My morning walk takes an occasional loop through a new neighborhood, not far from our established one. Developed on the site of a series of old horse pastures, it supported grasses and forbs with large trees on the perimeter. Currently, there are 4 completed houses with inhabitants, two houses for sale, and one in the final stages of construction. All quite large, of course, with expansive space around them. This is not remarkable, unfortunately, but what is fascinating (and scary) is how uncreative the landscapes are.

This is not for lack of spending money on the landscape, mind you. The rows of leyland cypresses, ornamental shrub beds, and heavily watered turf sodded in great expanses strikes me as unmodern and not forward-thinking at all. The water is streaming from overhead irrigation in the morning.

Why not add a diversity of interesting (and fast-growing) native trees to create shade instead of crepe-myrtles? Or native conifers and pine?
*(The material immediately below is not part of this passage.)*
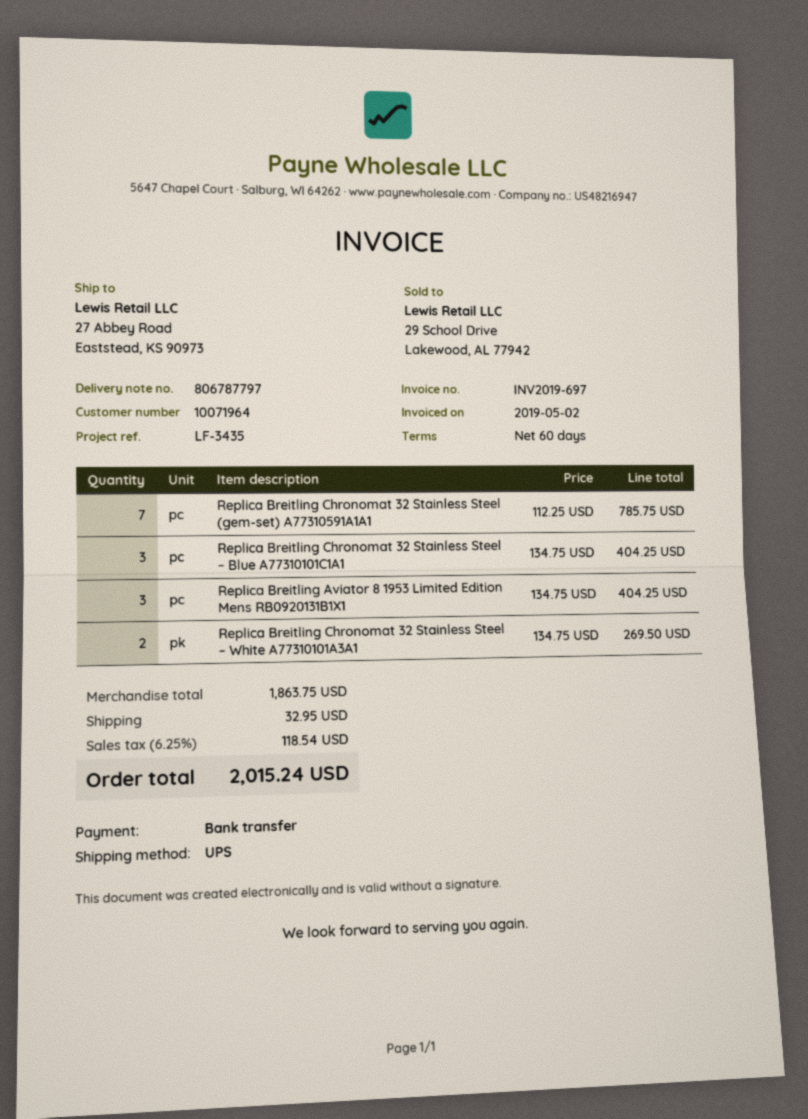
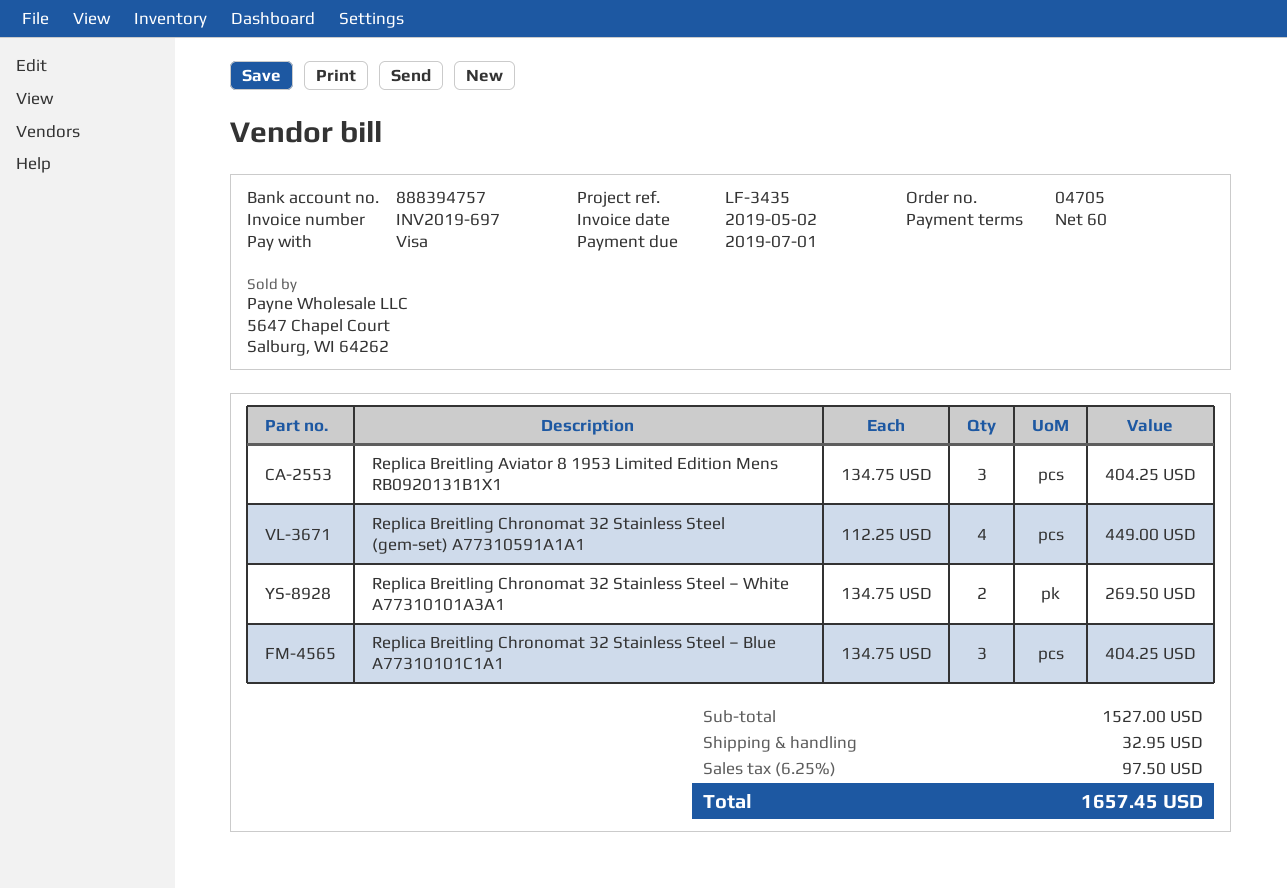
payment method: bank transfer -> Visa
Replica Breitling Chronomat 32 Stainless Steel (gem-set) A77310591A1A1: 7 x 112.25 = 785.75 -> 4 x 112.25 = 449.00
subtotal: 1863.75 -> 1527.00
tax: 6.25% = 118.54 -> 6.25% = 97.50
total: 2015.24 -> 1657.45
And where are the vegetables? One house has two tomato plants next to the garage near a sea of irrigated grass and 'foundation' plantings. I read a blog post in Garden Rant this afternoon that mentioned an article in Time magazine about Edible Estates, something I'd read about before, but I missed this article.

I love the idea of this -- I've been doing various programs (this link is one version of it) recently about creative and ornamental vegetable gardens, so I think Fritz Haeg's concept is brilliant.


We're fortunate enough to have lots of space in front and in back of our house, and the main and satellite vegetable gardens are in the backyard, but they're certainly attractive enough (in my opinion) to be out front!

2 comments:

  1. I live in a neighborhood similar to the one you describe in nearby G'ville--- although mine is more of a vinyl village than a plastic palace "development" (the saddest ironic usage of a word I know). But take off 1000 squ ft or so and they're all the same. And the landscaping parallels the construction. I've worked like the dickens to take out bad grass and boring shrubs, improve the soil, use natives, be more conservative with water needs, etc. And I have a vegetable garden one can see from the front. People walk by slowly; a few say they like it. Most look really puzzled. The guys with the trailers and big mowers scowl.

    I can't give a fresh tomato away in my neighborhood. People look at me when I offer as if I'm trying to sell them drugs. And that's my point: gardening with vegetables will only come when people learn to eat vegetables. And, even more challenging, (because it's a little more work than buying fast food?) to prepare them. And when people understand why those things might not only be healthy for bodies but also for spirits, the social life of families, and I daresay, communities. And then there's the environment. We're talking cultural shift the size of a geological plate.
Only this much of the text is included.